Créteil : des riverains alertent sur les plongeons dangereux dans la Marne
Malgré l'interdiction de baignade, des adolescents sautent depuis la passerelle des Uzelles. Une pétition réclame des mesures de sécurité.
Des groupes d'adolescents pratiquent régulièrement des plongeons depuis la passerelle des Uzelles à Créteil, dans le Val-de-Marne. Les riverains du quartier des bords de Marne dénoncent les risques d'accidents graves et réclament des dispositifs anti-sauts.
L'essentiel
Ce qu'il faut retenir
- Des adolescents de 10 à 15 ans sautent régulièrement depuis la passerelle des Uzelles à Créteil, malgré l'interdiction de baignade dans la Marne.
- Une pétition lancée le 18 juin 2026 par Loïc Evenou réclame des dispositifs anti-sauts et une surveillance accrue.
- Plus de 40 % des noyades accidentelles en France concernent les mineurs de moins de 18 ans, selon Santé publique France.
- Les riverains dénoncent les risques de blessures graves sur des obstacles immergés (béton, ferraille) et les nuisances sonores associées.
Des adolescents de 10 à 15 ans sautent régulièrement depuis la passerelle des Uzelles, qui prolonge la rue Monfray et enjambe le bras du Chapitre de la Marne vers l’île Sainte-Catherine, à Créteil. La baignade y est pourtant interdite par arrêté préfectoral.
Selon Le Parisien, les riverains du quartier des Uzelles alertent sur les risques de blessures graves, voire mortelles. « L’un d’entre eux va se blesser ou pire », témoigne un habitant. Les sauts s’accompagnent de nuisances sonores : cris, musique forte. Le rivage de l’île Sainte-Catherine, en face, se dégrade.
Une pétition lancée mi-juin
Le 18 juin 2026, Loïc Evenou a lancé une pétition sur Change.org pour dénoncer les sauts dangereux des mineurs et le tapage diurne. Le texte demande des mesures concrètes : dispositifs anti-sauts, surveillance accrue. La pétition circule dans le quartier depuis plus d’un mois.
Une proposition déposée au budget participatif de Créteil va dans le même sens. Elle vise à sécuriser les bords de Marne au 21 chemin du Bras du Chapitre et cite explicitement « les risques d’accidents graves liés à la pratique récurrente des sauts malgré l’interdiction ».
Des risques bien réels
La baignade sauvage dans la Marne est formellement interdite par arrêté préfectoral pour des raisons de sécurité et de santé, rappelle la ville de Créteil.
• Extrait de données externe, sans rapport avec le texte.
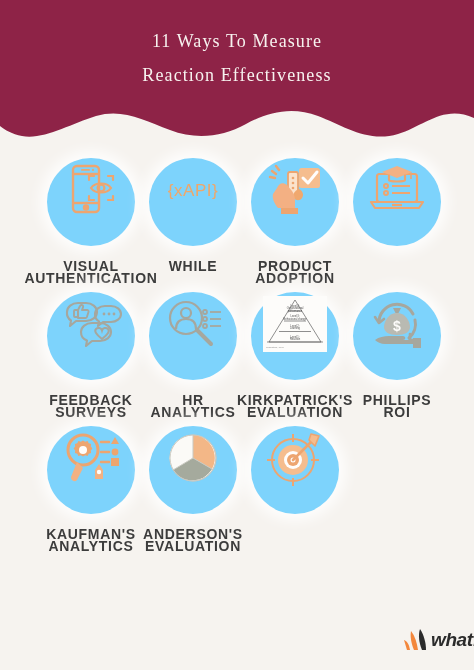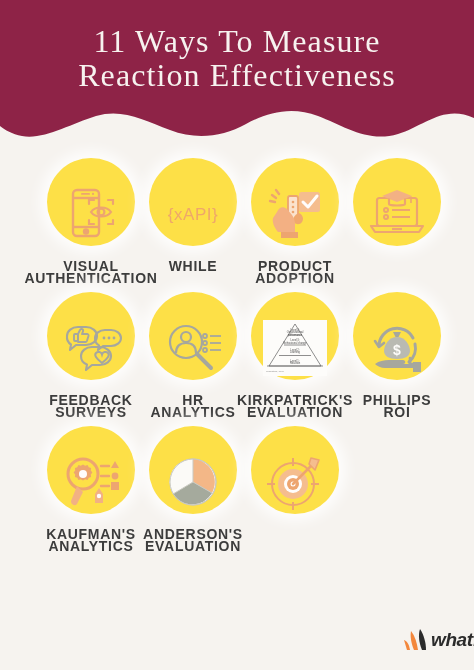--- a/index.html
+++ b/index.html
@@ -39,7 +39,7 @@
     text-align: center;
     color: #f7f2ef;
     font-family: "Liberation Serif", serif;
-    font-size: 32px;
+    font-size: 18px;
     line-height: 34px;
     letter-spacing: 1.1px;
     z-index: 2;

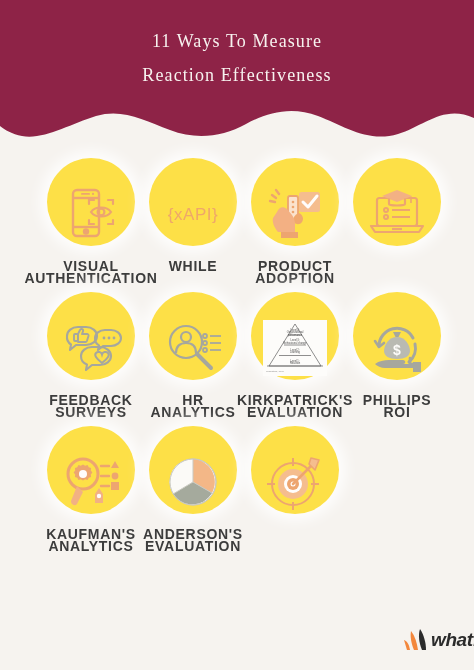--- a/index.html
+++ b/index.html
@@ -74,9 +74,9 @@
     width: 88px;
     height: 88px;
     border-radius: 50%;
-    background: #fde047;
+    background: #7dd3fc;
     display: flex;
-    align-items: flex-end;
+    align-items: flex-start;
     justify-content: center;
     box-shadow: 0 0 14px 7px rgba(255,255,255,0.85);
   }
Les risques incluent des blessures graves sur des obstacles immergés - béton, ferraille - et des courants imprévisibles, selon Voies Navigables de France (VNF).
Selon Santé publique France, plus de 40 % des noyades accidentelles en France concernent les mineurs de moins de 18 ans. Les autorités invitent le public à privilégier les sites aménagés et surveillés.
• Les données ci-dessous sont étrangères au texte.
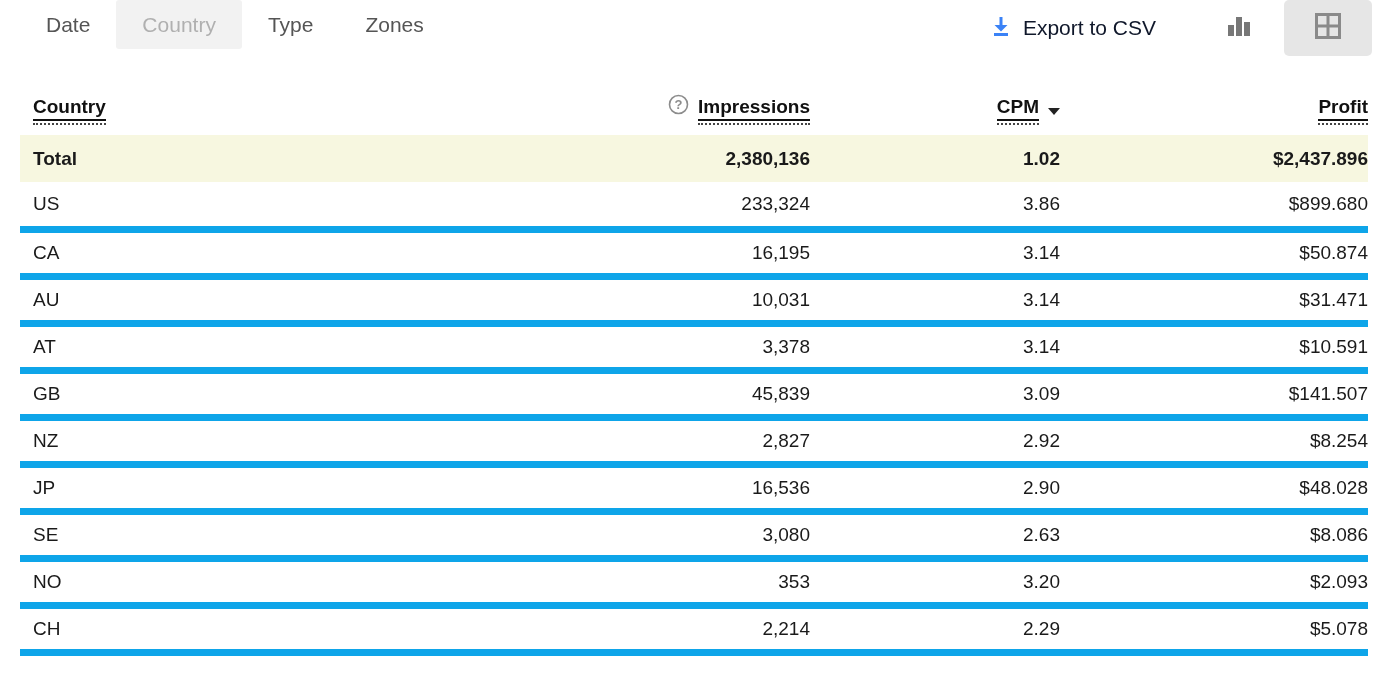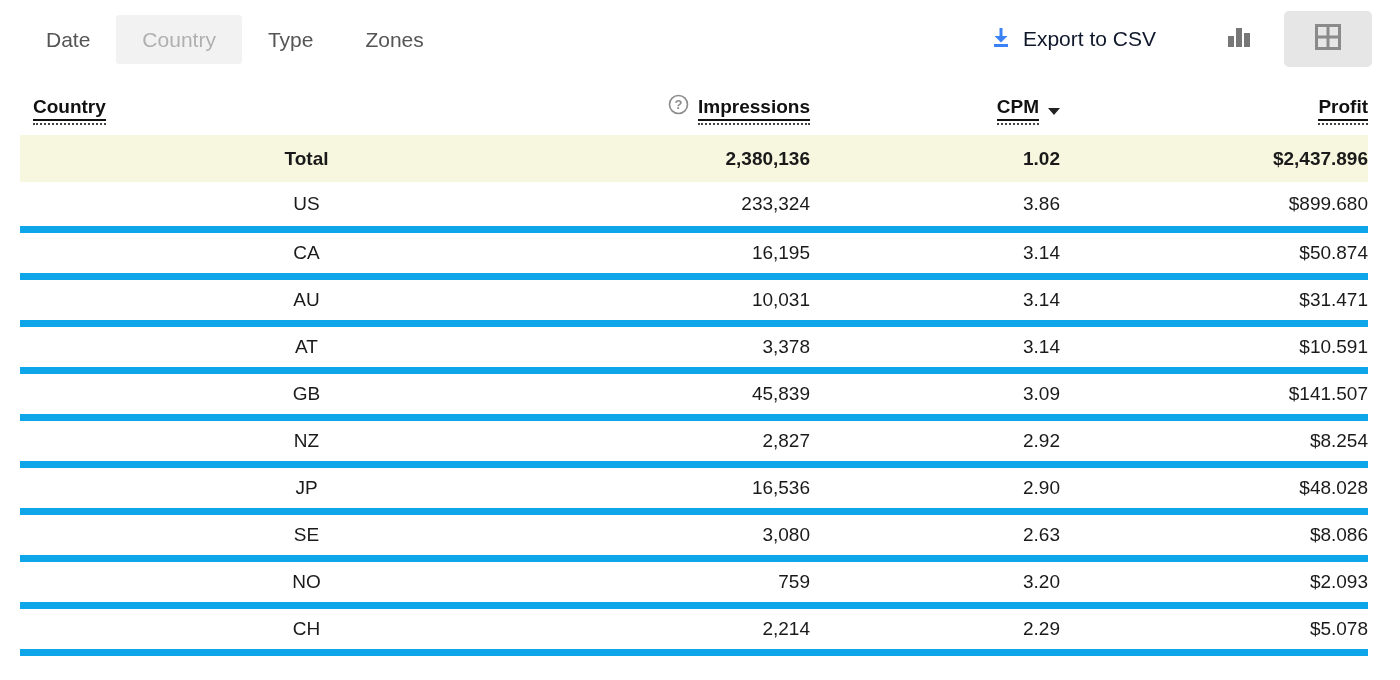--- a/index.html
+++ b/index.html
@@ -16,7 +16,7 @@
     position: relative;
     height: 78px;
     display: flex;
-    align-items: center;
+    align-items: flex-start;
     padding: 0 28px 0 20px;
     gap: 36px;
   }

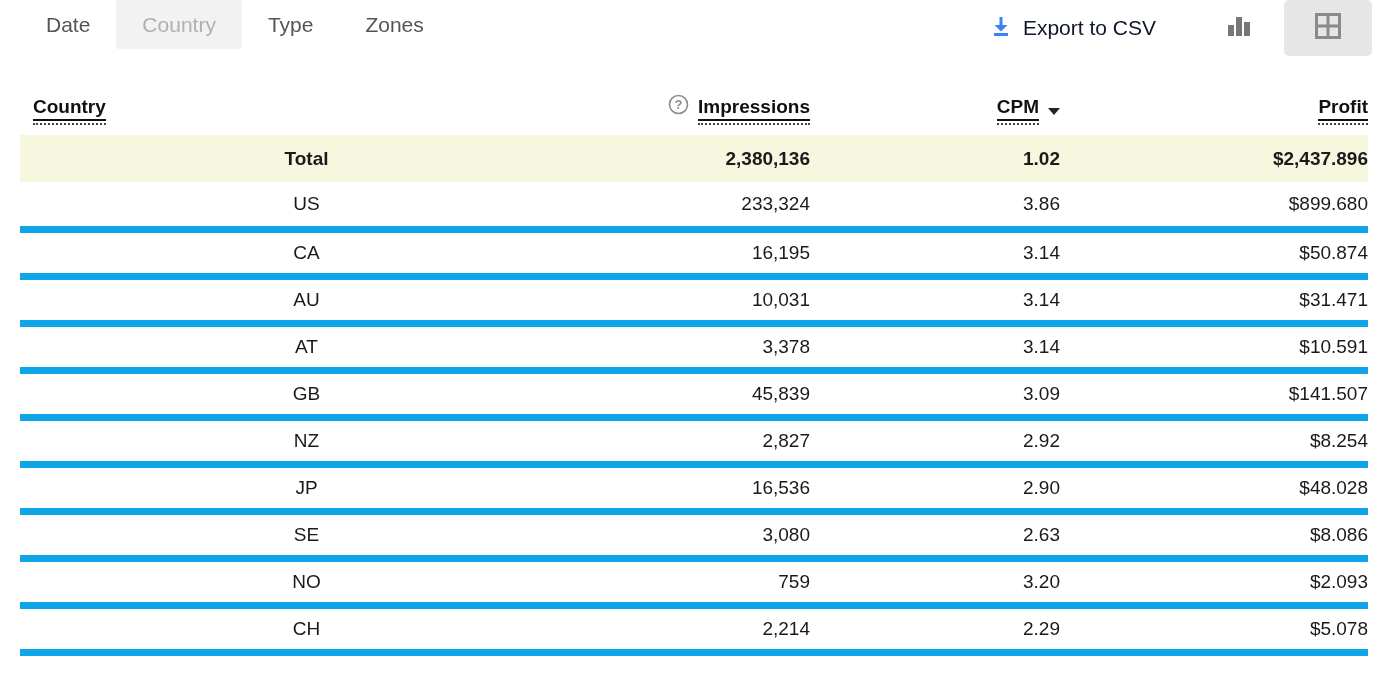--- a/index.html
+++ b/index.html
@@ -130,7 +130,7 @@
     height: 47px;
     padding: 0;
   }
-  td.left  { text-align: center;  padding-left: 13px; }
+  td.left  { text-align: left;  padding-left: 13px; }
   td.right { text-align: right; }
   tr.total-row td { font-weight: bold; }
 </style>

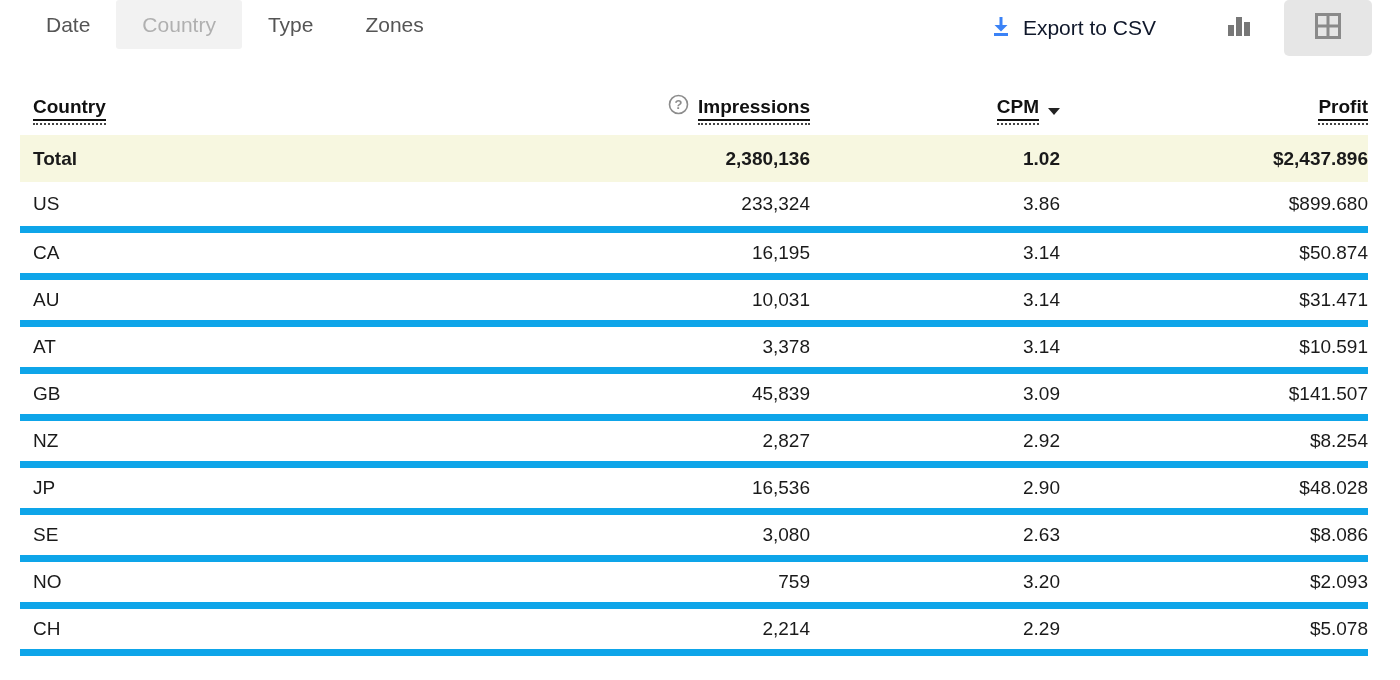--- a/index.html
+++ b/index.html
@@ -265,7 +265,7 @@
         </tr>
         <tr>
           <td class="left">NO</td>
-          <td class="right">759</td>
+          <td class="right">353</td>
           <td class="right">3.20</td>
           <td class="right">$2.093</td>
         </tr>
Contexte dans le Val-de-Marne
Créteil compte environ 93 000 habitants. La ville est traversée par la Marne, qui dessine plusieurs îles dont l’île Sainte-Catherine et l’île de loisirs. Le département du Val-de-Marne recense chaque été des accidents liés à la baignade sauvage en rivière.
Les services de sécurité, dont la police fluviale, mènent des patrouilles régulières et utilisent parfois des drones pour prévenir les risques, selon l’AFP. Mais la surveillance ponctuelle ne suffit pas à dissuader les adolescents, soulignent les riverains.
Prochaine étape : des dispositifs physiques ?
Les riverains espèrent que la municipalité installera des filets ou des barrières anti-sauts sur la passerelle des Uzelles. La proposition du budget participatif attend son examen. En attendant, la mairie n’a pas encore détaillé de calendrier de travaux.
Les habitants du quartier des bords de Marne restent mobilisés. Ils craignent qu’un drame survienne avant la mise en place de mesures pérennes.